Entonces ella se preguntó qué edad pensaría él que tenía. Sabía que parecía más joven de lo que era, ya que mucha gente se sorprendía al saber su edad.

–¿Es que alguna vez no has sido cauta?

–Oh, sí. Con diecisiete años era todo lo loca que se podía ser. Estaba loca por ser libre. Locamente enamorada… Pero eso fue hace mucho tiempo.

Ya habían llegado a la puerta del jardín del hotel y, aún de la mano, entraron.

–Si mañana decides saltarte el programa oficial, ya sabes dónde encontrarme.

Delante del portero, Neal le levantó la mano y le dio un leve beso en los nudillos antes de añadir:

–Buenas noches, Sarah. Espero que nos volvamos a ver.

Luego se despidió en nepalí del portero, se volvió y se marchó, dejándola a ella mirándolo mientras se alejaba, sintiendo la tentación de llamarlo.

Pero no lo hizo y, momentos más tardes, Neal desapareció sin mirar atrás.

Sarah se pasó la mañana que tenía libre antes de que el grupo se marchara a Lukla paseando por la ciudad, luchando con el pensamiento de que realmente no quería ir. Quería ver a Neal de nuevo más de lo que quería ir a esa excursión. Tal vez hubiera pensado otra cosa si los demás del grupo hubieran sido más amigables, pero no lo eran y ya sabía que la situación no iba a mejorar.

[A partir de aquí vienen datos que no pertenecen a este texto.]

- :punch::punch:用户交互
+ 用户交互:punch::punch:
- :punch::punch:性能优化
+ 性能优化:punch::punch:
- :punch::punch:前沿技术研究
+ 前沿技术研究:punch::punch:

Se sentó en una terraza y pidió un té de jazmín. Otra mujer sola se sentó no muy lejos de ella y se puso a escribir unas postales.

Un rato más tarde, la mujer se levantó y fue apresuradamente al lavabo, dejándose la mochila sobre la mesa. O era bastante descuidada con sus pertenencias o tenía una verdadera urgencia.

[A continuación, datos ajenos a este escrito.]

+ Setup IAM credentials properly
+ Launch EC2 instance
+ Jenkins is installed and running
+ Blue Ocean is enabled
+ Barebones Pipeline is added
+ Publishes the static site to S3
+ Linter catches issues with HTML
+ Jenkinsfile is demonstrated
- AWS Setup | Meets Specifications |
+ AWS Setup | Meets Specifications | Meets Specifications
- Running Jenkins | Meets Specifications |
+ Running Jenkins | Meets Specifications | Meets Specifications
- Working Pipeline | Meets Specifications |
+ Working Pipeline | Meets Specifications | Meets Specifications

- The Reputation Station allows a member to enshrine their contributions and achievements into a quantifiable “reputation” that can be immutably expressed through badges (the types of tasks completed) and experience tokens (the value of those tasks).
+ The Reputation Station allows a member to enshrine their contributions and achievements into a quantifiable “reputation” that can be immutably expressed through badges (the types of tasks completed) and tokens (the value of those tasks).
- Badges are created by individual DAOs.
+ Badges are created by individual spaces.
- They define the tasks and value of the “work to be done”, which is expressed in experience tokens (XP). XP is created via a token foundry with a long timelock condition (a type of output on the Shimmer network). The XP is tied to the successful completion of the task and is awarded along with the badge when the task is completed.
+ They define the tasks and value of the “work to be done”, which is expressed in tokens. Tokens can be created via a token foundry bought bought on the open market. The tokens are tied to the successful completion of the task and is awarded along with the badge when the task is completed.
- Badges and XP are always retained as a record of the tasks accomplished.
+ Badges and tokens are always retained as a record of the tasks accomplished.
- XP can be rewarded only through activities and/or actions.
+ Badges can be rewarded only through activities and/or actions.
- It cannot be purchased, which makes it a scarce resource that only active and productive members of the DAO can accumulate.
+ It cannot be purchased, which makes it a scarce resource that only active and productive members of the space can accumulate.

Sarah estuvo vigilando la mochila mientras la mujer no estuvo. De repente apareció, cubierta de sangre y andando de forma insegura. Se dejó caer en su silla como si se fuera a desmayar en cualquier momento.

En ese momento llegó el camarero, vio la sangre y dijo preocupado:

–¿Hay algún problema?

–Sí –respondió Sarah–. Esta mujer necesita atención médica. Por favor, llame urgentemente a un taxi.

Se acercó a la mujer tratando de ver si estaba seriamente herida y le preguntó:

–¿Qué ha pasado? ¿Me lo puede decir?

–Me he mareado… Me caí y me di con la cabeza contra algo…

–No se preocupe. Yo la cuidaré.

Por suerte tenía la dirección de una clínica que le habían recomendado.

–¿Cómo se llama? –le preguntó.

–Rose Jones –dijo la mujer echándose a llorar.

La sala de espera de la clínica estaba llena de gente cuando llegaron las dos, pero viendo el estado de Rose, la enfermera las hizo pasar inmediatamente a una habitación.

Les dijeron que el médico no tardaría y las dejaron allí, esperando.

Sarah sabía que esa clínica la llevaban médicos extranjeros y era famosa por sus investigaciones sobre las causas y el tratamiento de la enfermedad llamada humorísticamente Carreras de Kathmandú.

Momentos más tarde, se abrió la puerta y entró Neal.

–¿Qué haces tú aquí? –le preguntó a Sarah, sorprendido.

–¿Y tú? –preguntó ella más sorprendida todavía.

Pero él ya le estaba dedicando toda su atención a Rose.

–Hola… Soy el doctor Kennedy. Túmbese en la camilla y le echaré un vistazo mientras me cuenta qué le ha pasado.

Mientras él ayudaba a esa mujer a tumbarse en la camilla, Sarah lo miró anonadada. Le había dicho que era periodista y que trabajaba para el The Journal. No le había dicho nada de que fuera médico. ¿Lo habría hecho deliberadamente? Y si era así, ¿por qué?